(Before-and-after change records)
◆ ◆ ◆

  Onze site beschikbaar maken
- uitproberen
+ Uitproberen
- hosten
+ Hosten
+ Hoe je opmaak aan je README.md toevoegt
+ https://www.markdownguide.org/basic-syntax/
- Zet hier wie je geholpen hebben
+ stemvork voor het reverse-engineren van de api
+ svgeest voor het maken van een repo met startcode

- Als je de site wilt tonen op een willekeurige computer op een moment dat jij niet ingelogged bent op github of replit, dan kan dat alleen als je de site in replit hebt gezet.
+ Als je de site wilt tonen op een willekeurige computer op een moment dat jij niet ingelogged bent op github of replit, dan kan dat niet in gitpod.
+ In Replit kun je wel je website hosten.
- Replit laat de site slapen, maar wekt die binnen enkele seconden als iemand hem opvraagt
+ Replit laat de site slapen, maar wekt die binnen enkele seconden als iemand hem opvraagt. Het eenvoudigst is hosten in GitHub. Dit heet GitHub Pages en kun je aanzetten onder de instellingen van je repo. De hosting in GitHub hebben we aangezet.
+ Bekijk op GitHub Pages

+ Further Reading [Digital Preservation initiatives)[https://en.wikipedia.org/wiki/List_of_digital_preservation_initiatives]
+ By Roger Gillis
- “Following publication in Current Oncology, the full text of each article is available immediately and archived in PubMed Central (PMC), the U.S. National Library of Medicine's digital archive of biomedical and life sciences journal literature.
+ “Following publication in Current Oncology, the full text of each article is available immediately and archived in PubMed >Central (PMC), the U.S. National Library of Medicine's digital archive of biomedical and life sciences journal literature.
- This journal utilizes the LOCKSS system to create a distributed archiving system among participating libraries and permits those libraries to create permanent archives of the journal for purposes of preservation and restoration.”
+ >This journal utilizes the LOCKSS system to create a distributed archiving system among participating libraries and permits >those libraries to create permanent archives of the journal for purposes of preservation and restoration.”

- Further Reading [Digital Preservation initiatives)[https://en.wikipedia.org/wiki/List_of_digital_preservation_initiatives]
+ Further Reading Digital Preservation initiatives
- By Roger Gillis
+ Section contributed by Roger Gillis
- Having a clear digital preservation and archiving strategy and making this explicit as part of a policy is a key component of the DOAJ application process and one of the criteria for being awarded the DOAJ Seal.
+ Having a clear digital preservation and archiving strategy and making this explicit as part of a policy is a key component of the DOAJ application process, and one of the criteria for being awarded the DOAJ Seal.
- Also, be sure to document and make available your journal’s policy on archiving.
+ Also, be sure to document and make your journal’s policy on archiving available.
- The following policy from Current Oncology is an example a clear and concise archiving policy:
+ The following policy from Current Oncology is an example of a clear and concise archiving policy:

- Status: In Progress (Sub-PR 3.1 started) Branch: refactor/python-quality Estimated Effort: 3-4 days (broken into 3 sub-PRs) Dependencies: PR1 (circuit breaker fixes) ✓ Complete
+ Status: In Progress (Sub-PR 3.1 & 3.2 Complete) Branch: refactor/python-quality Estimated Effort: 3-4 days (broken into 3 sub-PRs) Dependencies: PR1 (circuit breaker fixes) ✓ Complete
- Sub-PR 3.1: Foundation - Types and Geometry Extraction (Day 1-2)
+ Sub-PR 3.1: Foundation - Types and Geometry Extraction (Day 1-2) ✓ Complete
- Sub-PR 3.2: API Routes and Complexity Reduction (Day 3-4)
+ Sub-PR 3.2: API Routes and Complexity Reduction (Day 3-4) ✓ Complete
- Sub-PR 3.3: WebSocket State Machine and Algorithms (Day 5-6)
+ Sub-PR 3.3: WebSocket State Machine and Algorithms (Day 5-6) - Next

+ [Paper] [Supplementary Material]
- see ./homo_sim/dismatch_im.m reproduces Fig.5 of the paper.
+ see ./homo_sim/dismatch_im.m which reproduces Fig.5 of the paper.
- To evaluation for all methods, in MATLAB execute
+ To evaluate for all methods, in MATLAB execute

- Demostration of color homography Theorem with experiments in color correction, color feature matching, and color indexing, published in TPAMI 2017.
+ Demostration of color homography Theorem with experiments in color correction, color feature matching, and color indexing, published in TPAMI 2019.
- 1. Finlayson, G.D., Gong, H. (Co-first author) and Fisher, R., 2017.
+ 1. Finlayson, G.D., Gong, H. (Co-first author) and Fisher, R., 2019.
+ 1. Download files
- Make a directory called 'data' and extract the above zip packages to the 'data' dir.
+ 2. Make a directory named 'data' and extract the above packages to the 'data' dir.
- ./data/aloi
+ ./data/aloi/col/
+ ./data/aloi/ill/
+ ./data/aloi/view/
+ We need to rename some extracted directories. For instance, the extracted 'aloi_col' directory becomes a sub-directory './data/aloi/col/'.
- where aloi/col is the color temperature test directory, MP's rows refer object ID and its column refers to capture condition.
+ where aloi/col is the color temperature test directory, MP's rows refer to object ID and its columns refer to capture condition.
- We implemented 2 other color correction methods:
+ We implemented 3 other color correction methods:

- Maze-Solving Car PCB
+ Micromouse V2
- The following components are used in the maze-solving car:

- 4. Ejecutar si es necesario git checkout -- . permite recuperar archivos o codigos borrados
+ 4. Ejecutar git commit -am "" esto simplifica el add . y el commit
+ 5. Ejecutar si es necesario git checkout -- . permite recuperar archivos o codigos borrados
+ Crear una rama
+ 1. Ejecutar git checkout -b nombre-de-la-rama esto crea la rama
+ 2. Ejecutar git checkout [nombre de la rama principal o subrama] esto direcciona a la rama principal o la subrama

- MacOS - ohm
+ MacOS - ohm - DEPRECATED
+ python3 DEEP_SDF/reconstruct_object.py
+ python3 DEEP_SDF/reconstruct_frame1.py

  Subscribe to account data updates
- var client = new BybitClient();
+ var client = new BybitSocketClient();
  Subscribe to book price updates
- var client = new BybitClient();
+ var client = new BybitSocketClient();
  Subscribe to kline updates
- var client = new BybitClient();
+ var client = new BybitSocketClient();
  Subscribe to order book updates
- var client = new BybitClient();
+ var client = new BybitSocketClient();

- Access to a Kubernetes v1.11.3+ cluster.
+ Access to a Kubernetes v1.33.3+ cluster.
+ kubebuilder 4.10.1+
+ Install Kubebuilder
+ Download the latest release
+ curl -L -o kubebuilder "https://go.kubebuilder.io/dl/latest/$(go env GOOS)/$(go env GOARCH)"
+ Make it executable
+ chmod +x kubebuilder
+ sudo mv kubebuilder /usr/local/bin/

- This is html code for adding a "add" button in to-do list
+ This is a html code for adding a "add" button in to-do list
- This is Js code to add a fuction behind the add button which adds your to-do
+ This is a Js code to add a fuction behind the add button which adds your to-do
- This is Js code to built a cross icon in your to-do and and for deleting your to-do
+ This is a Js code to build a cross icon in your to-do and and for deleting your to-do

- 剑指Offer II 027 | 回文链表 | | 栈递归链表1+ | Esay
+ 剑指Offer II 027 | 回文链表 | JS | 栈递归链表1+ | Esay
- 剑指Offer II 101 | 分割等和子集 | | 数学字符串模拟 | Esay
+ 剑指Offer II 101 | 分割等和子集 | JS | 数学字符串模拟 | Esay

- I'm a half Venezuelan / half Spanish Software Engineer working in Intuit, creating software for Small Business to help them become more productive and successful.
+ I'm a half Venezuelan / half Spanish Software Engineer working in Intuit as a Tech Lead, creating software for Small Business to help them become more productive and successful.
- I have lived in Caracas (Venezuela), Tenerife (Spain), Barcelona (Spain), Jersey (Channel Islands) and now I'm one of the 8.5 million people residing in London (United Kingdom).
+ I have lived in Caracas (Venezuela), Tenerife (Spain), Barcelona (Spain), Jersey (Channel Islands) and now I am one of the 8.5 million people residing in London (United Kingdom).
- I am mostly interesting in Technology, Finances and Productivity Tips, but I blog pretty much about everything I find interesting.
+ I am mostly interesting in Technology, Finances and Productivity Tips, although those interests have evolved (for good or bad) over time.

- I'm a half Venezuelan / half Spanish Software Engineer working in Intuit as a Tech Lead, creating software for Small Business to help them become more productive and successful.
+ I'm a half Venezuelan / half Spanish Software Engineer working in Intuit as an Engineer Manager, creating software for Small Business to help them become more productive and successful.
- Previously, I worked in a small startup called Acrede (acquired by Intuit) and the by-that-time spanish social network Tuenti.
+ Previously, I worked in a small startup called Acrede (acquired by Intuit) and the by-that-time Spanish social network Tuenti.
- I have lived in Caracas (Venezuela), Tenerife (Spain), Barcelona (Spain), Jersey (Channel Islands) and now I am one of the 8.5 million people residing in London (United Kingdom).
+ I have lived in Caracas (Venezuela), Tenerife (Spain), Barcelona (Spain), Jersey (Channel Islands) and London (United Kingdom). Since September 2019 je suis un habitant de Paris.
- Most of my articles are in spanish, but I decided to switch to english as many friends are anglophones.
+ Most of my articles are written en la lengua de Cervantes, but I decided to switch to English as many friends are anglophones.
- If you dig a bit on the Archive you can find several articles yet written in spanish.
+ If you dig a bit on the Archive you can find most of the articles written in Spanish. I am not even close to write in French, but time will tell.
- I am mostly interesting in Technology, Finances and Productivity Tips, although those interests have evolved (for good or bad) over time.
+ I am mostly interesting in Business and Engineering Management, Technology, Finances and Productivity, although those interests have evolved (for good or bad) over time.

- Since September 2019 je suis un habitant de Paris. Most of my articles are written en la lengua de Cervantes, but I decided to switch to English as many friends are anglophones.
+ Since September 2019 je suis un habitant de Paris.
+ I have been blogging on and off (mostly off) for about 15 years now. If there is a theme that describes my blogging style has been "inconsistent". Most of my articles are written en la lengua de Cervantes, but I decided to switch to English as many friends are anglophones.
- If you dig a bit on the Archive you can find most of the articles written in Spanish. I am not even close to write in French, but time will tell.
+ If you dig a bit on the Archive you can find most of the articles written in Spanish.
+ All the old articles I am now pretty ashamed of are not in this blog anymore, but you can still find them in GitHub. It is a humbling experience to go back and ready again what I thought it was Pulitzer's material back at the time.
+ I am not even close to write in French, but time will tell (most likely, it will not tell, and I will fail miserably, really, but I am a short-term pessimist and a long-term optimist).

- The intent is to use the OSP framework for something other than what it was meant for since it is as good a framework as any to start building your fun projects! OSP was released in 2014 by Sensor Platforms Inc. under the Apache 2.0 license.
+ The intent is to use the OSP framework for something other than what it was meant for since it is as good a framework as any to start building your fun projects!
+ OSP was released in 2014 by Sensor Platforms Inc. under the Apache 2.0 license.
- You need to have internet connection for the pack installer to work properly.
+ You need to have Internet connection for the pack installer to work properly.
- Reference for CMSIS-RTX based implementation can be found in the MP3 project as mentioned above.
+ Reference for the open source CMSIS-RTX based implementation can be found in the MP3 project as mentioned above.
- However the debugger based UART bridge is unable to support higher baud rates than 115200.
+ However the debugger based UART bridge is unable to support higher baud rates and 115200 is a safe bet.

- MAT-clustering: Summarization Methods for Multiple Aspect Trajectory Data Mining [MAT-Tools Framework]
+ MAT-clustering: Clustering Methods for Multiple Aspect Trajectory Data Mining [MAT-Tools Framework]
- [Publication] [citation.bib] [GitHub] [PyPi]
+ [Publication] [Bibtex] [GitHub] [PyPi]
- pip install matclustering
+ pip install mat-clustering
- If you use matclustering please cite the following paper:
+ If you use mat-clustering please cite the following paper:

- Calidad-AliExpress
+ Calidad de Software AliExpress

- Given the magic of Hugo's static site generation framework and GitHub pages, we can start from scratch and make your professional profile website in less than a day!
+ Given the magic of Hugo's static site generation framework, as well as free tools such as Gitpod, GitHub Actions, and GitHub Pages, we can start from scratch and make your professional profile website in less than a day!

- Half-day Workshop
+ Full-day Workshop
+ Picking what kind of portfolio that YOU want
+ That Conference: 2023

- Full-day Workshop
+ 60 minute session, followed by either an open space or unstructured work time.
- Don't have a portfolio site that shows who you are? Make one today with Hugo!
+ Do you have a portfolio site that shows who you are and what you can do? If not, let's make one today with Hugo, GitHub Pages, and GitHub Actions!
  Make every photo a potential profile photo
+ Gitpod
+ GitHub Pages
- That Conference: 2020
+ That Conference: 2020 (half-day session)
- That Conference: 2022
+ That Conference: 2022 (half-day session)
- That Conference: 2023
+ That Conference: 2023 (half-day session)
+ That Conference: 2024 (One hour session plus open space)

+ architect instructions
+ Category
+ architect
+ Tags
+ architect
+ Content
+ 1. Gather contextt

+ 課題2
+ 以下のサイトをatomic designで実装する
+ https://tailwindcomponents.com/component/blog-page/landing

◆ ◆ ◆

▶ _Work to complete_:
Return every line of the preceding records in which the word "network" appears.

▶ _Result_:
- Previously, I worked in a small startup called Acrede (acquired by Intuit) and the by-that-time spanish social network Tuenti.
+ Previously, I worked in a small startup called Acrede (acquired by Intuit) and the by-that-time Spanish social network Tuenti.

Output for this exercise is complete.